The Wellness Hat: Nighttime Nibbler

I’m a nighttime nibbler. Blame it on habit, or the fact that I’m finally relaxing for the first time in the day, but around 9pm every night my mind starts thinking about snacking. Usually a banana, but still …
.
I joined Weight Watchers in October 2010 after gaining 60 pounds (yes, 6-0!) with my daughter, I was determined to get it all off. Hey, she was over 9 lbs when she was born (naturally) so I get a gold … no, make that a platinum medal of honor. Anyway, I’m happy to say that my daughter is 13 months old and I only have 7 pounds to go. If you’re interested, I’ll take you on my weight-loss journey (that miserable journey) in future blog posts.
.
Back to my point.
.
I was reading an article about nighttime nibbling from Weight Watchers. Below is their answer to a question asked regarding ways to stop nighttime snacking. And here’s a cartoon from Cathy Thorne that I just adore.

.
A:
Some people seem prone to nighttime nibbling when they cut back too much on their evening meal or eat too little throughout the day. It’s important therefore to determine whether or not you leave the dinner table feeling full. If the answer is “no,” try adding a bit more substance to your supper.

Round out your dinner with low-calorie foods that are loaded with fiber, such as vegetables, beans or fruit. Consider opting for starches that are higher in fiber, such as brown rice instead of white rice or yams instead of regular potatoes.

You should also consider the total nutrient composition of your meal. If your dinner primarily consists of quickly absorbed carbohydrates (pasta with marinara sauce, for example), you’re not giving your body much long-lasting energy to run on. The inclusion of longer-lasting energy sources like lean protein (chicken, shrimp, tofu) and healthy fats (a few nuts, a splash of olive or canola oil, a sprinkling of low-fat or non-fat cheese) should tide you over better for the long-term.

If you’ve already added grilled shrimp, steamed broccoli and a touch of part-skim or fat-free mozzarella cheese to your pasta but you end up nibbling all night long anyway, ask yourself if after dinner snacking is simply a matter of habit. Perhaps you’re bored, tired or finally relaxing for the first time all day. The next time these feelings surface, try to be more aware of what might be driving your urge to eat. Try keeping yourself (and your hands) busy by reading a book, taking a candle-lit bath, knitting or painting instead of snacking.

Because discovering what triggers your urge to snack can be a gradual process, it’s important to find some calorie-friendly substitutes to hold you over in the interim.
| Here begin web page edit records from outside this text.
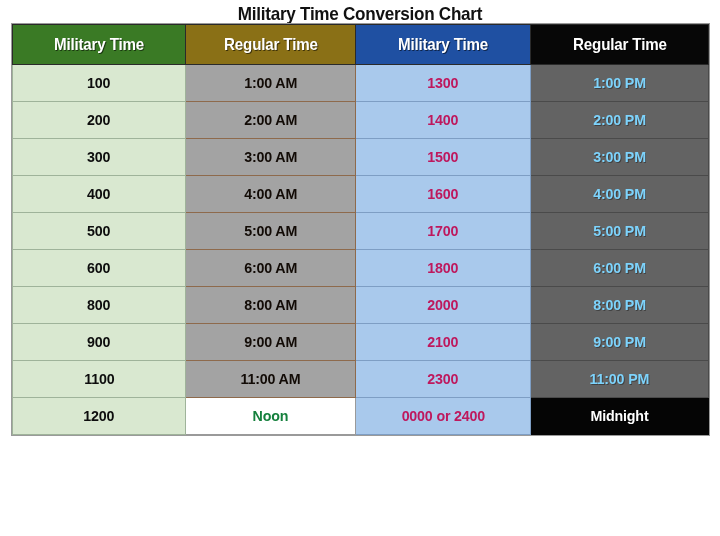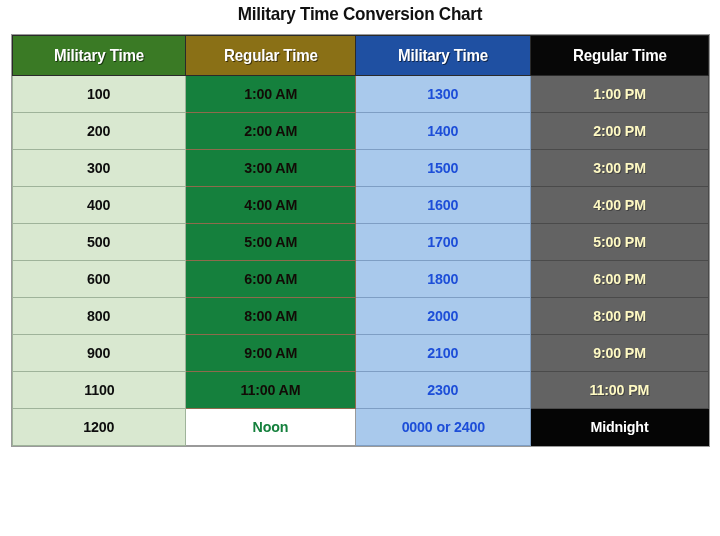--- a/index.html
+++ b/index.html
@@ -42,7 +42,7 @@
   #conversion-table {
     position: absolute;
     left: 12px;
-    top: 35px;
+    top: 24px;
     width: 696px;
     border-collapse: collapse;
     table-layout: fixed;

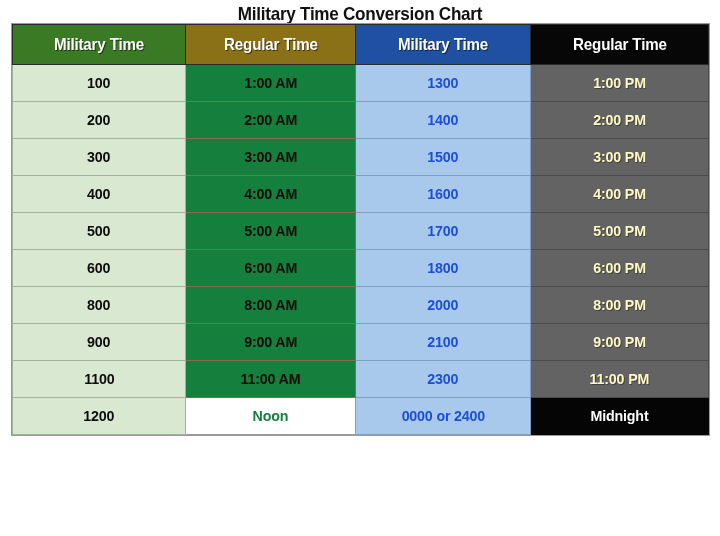--- a/index.html
+++ b/index.html
@@ -103,7 +103,7 @@
     border-color: #9fb39a;
   }
   td.b-tan {
-    background: #15803d;
+    background: #a3a3a3;
     color: #120b06;
     border-color: #8e6a4c;
   }

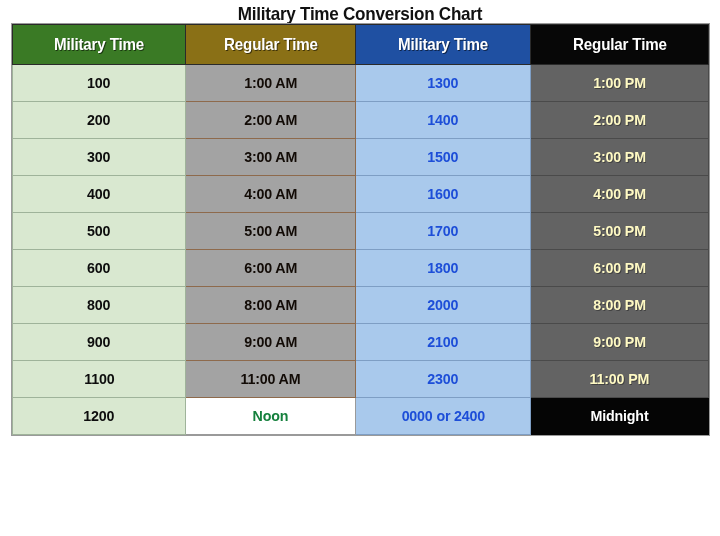--- a/index.html
+++ b/index.html
@@ -109,7 +109,7 @@
   }
   td.b-blue {
     background: #a9c9ec;
-    color: #1d4ed8;
+    color: #be185d;
     border-color: #7e9ec4;
   }
   td.b-gray {

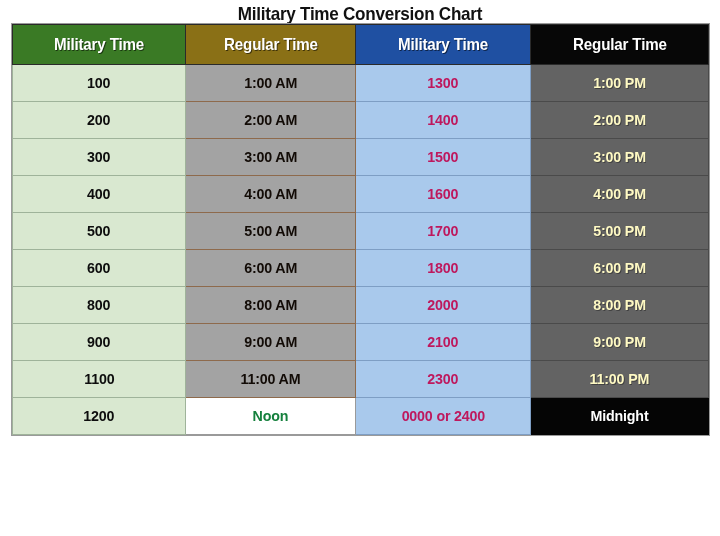--- a/index.html
+++ b/index.html
@@ -114,7 +114,7 @@
   }
   td.b-gray {
     background: #636363;
-    color: #fef9c3;
+    color: #7dd3fc;
     text-shadow: 1px 1px 0 rgba(0,0,0,0.35);
     border-color: #4a4a4a;
   }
Grape tomatoes, frozen seedless grapes, baby carrots dipped into salsa or black bean dip, vegetable soup and light microwave popcorn are all great options.

 

2 thoughts on “The Wellness Hat: Nighttime Nibbler

  1. Hello,
    I have looked at your blog often since discovering it when you were freshly pressed awhile back 🙂 This is my first time commenting though. Good for you for losing the weight! It is a “miserable journey” isn’t it?! I envy people who are instantly back to their slim pre-baby selves but admire those who go through the “process” to get there. I gained *ahem* more than 60 lbs…but less than 80 haha, when I had my daughter 18 months ago. Let’s just say I weighed more than my husband when all was said and done which felt….awesome. Anyhoo, you have a great blog, an adorable daughter, and you’ve obviously done well with getting back in shape. Good job!